[Opening DATA EXTRACTS section]

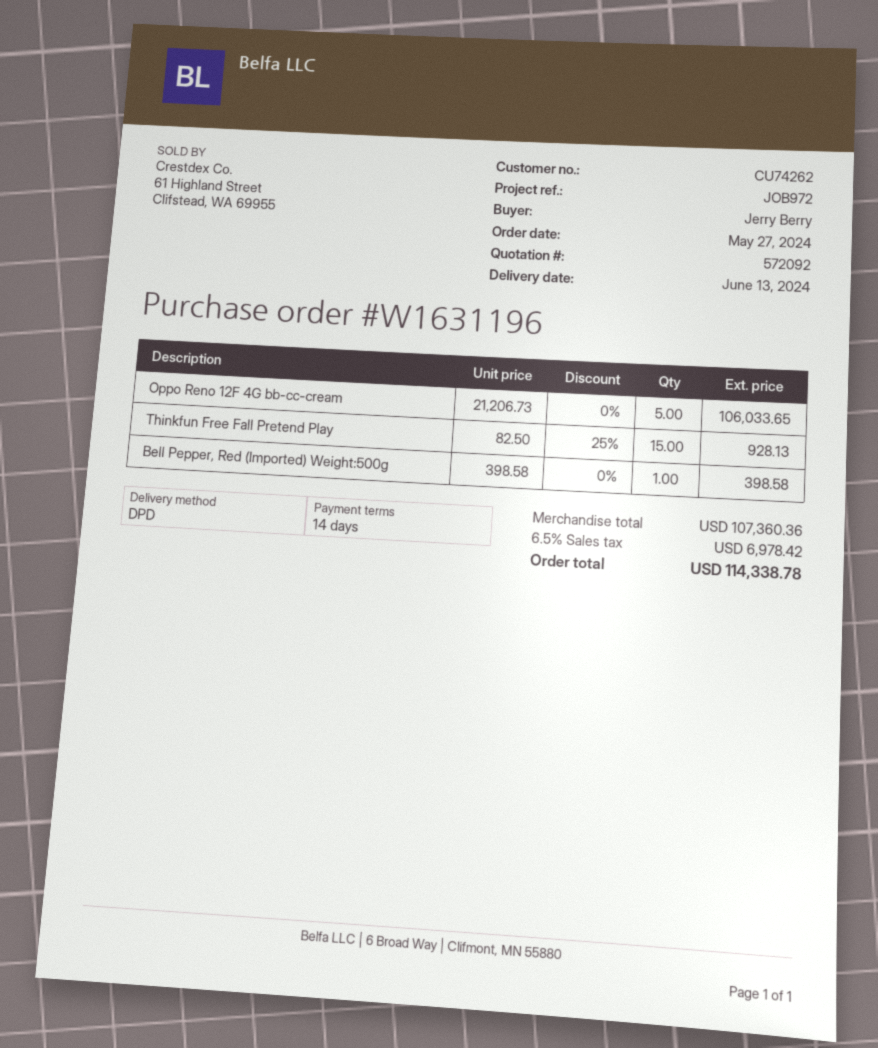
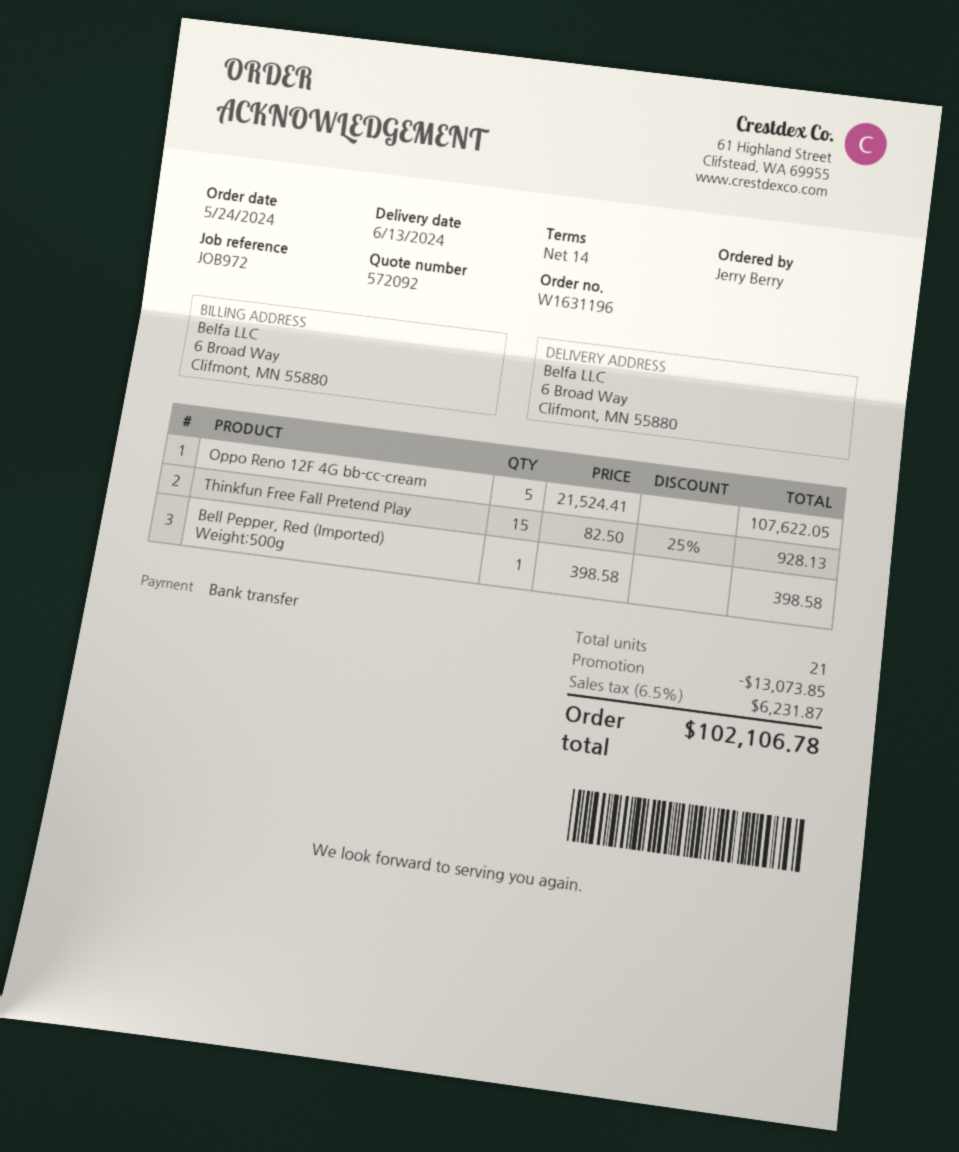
order date: 2024-05-27 -> 2024-05-24
Oppo Reno 12F 4G bb-cc-cream: 5 x 21206.73 = 106033.65 -> 5 x 21524.41 = 107622.05
discount: none -> 13073.85
tax: 6.5% = 6978.42 -> 6.5% = 6231.87
total: 114338.78 -> 102106.78

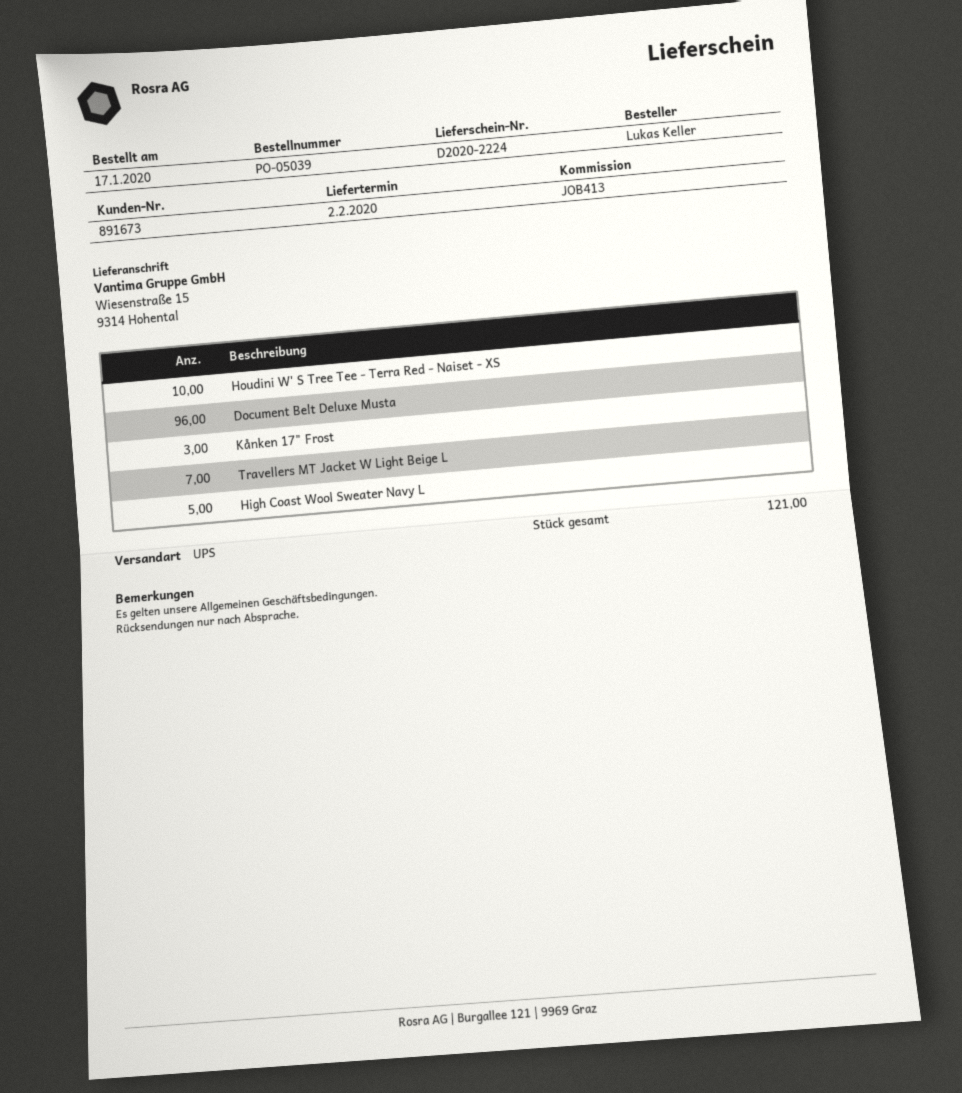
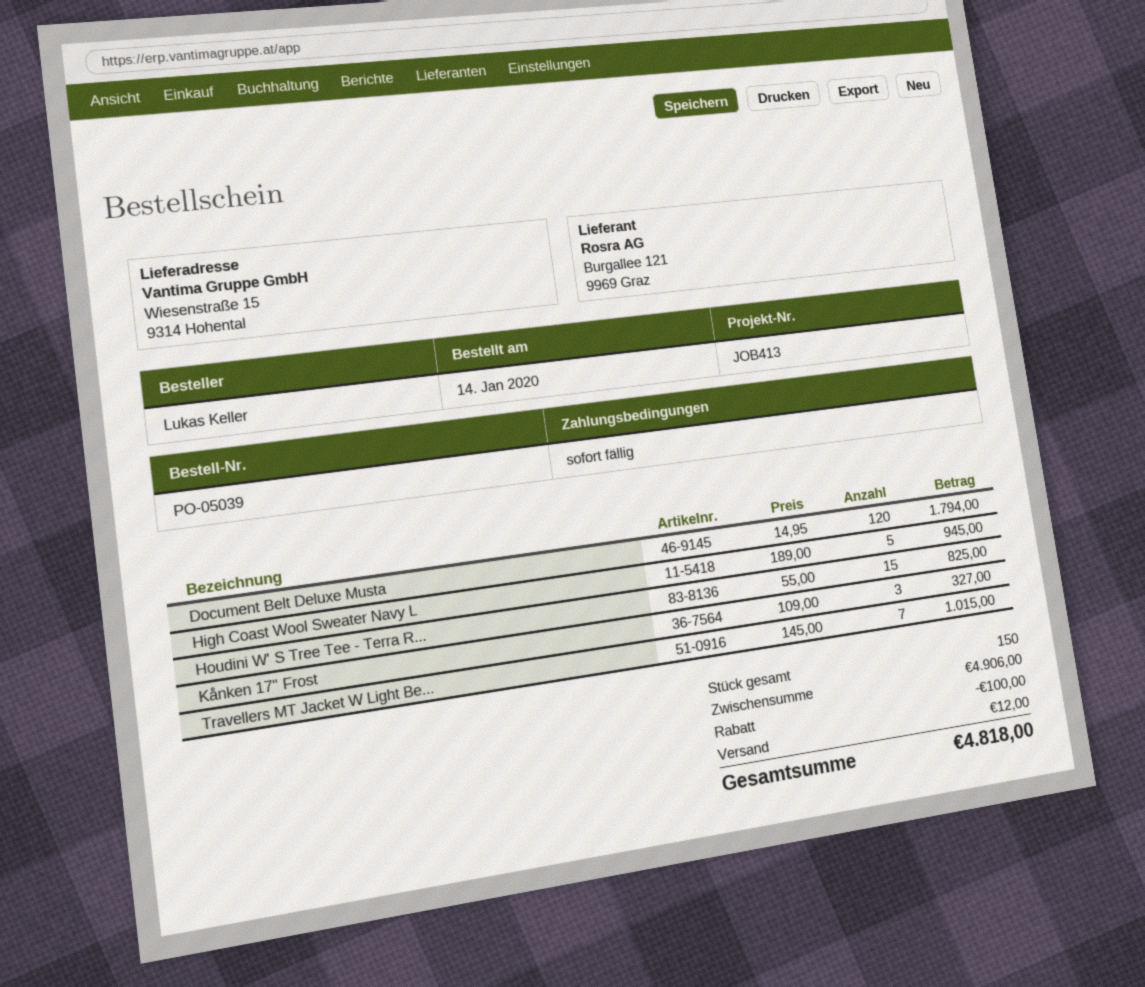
order date: 2020-01-17 -> 2020-01-14
Houdini W' S Tree Tee - Terra Red - Naiset - XS: 10 -> 15
Document Belt Deluxe Musta: 96 -> 120
total quantity: 121 -> 150

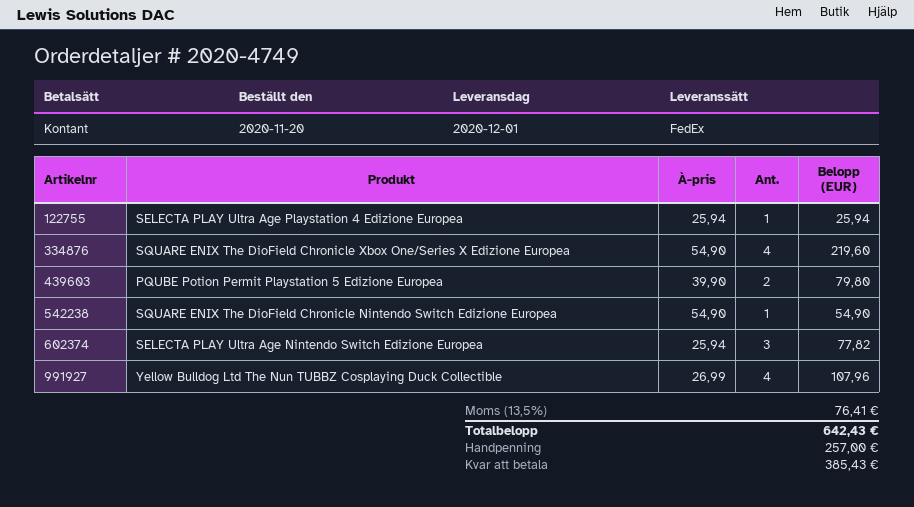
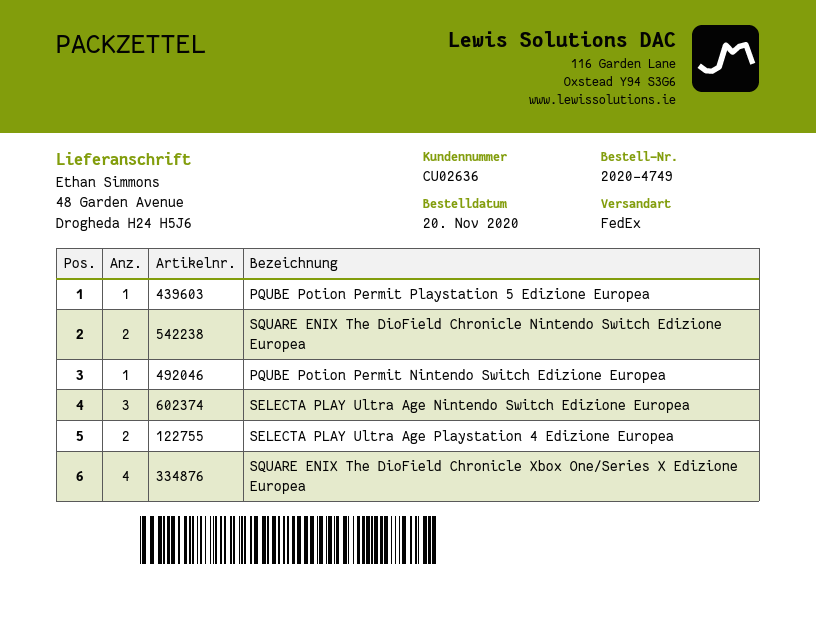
SELECTA PLAY Ultra Age Playstation 4 Edizione Europea: 1 -> 2
PQUBE Potion Permit Playstation 5 Edizione Europea: 2 -> 1
SQUARE ENIX The DioField Chronicle Nintendo Switch Edizione Europea: 1 -> 2
Yellow Bulldog Ltd The Nun TUBBZ Cosplaying Duck Collectible: 4 -> none
PQUBE Potion Permit Nintendo Switch Edizione Europea: none -> 1

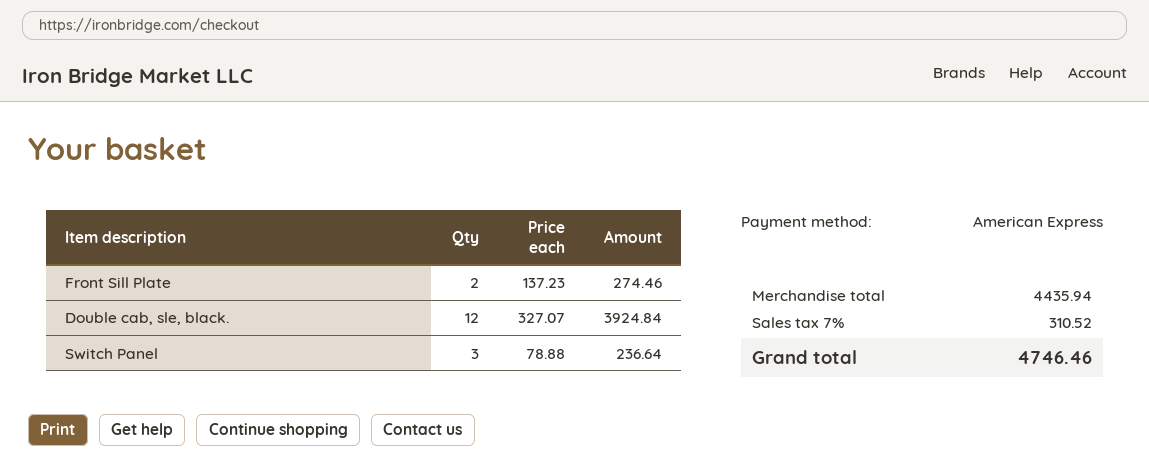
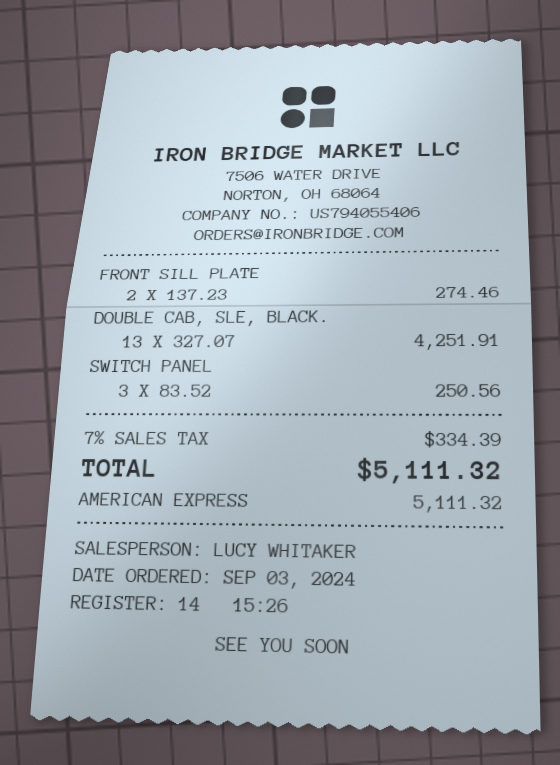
Double cab, sle, black.: 12 x 327.07 = 3924.84 -> 13 x 327.07 = 4251.91
Switch Panel: 3 x 78.88 = 236.64 -> 3 x 83.52 = 250.56
tax: 7% = 310.52 -> 7% = 334.39
total: 4746.46 -> 5111.32

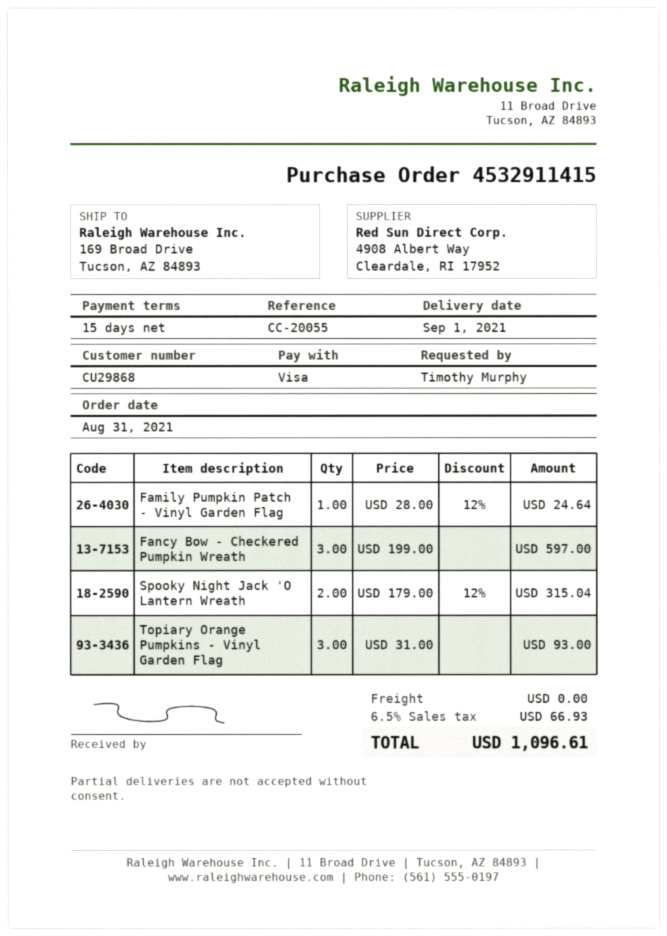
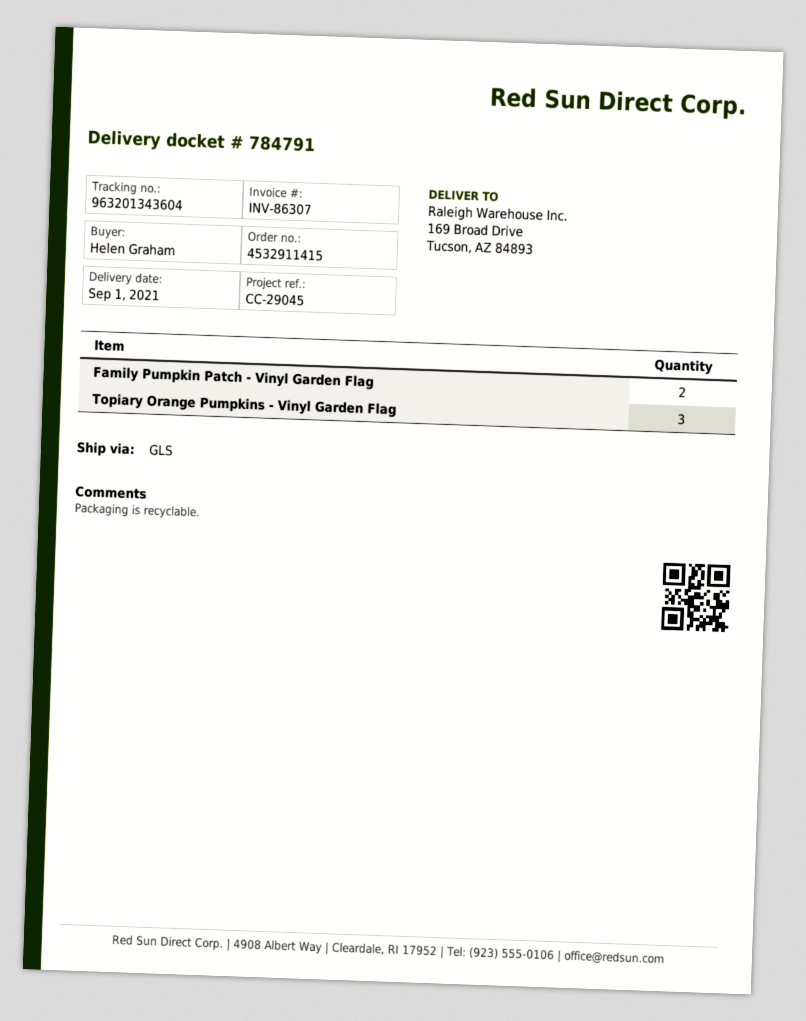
reference: CC-20055 -> CC-29045
ordered by: Timothy Murphy -> Helen Graham
Family Pumpkin Patch - Vinyl Garden Flag: 1 -> 2
Fancy Bow - Checkered Pumpkin Wreath: 3 -> none
Spooky Night Jack 'O Lantern Wreath: 2 -> none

[Closing DATA EXTRACTS section]

● WORK INSTRUCTION: Go through the material and copy out every line with "Permit" in it.

● SOLUTION TO THIS EXERCISE:
PQUBE Potion Permit Playstation 5 Edizione Europea: 2 -> 1
PQUBE Potion Permit Nintendo Switch Edizione Europea: none -> 1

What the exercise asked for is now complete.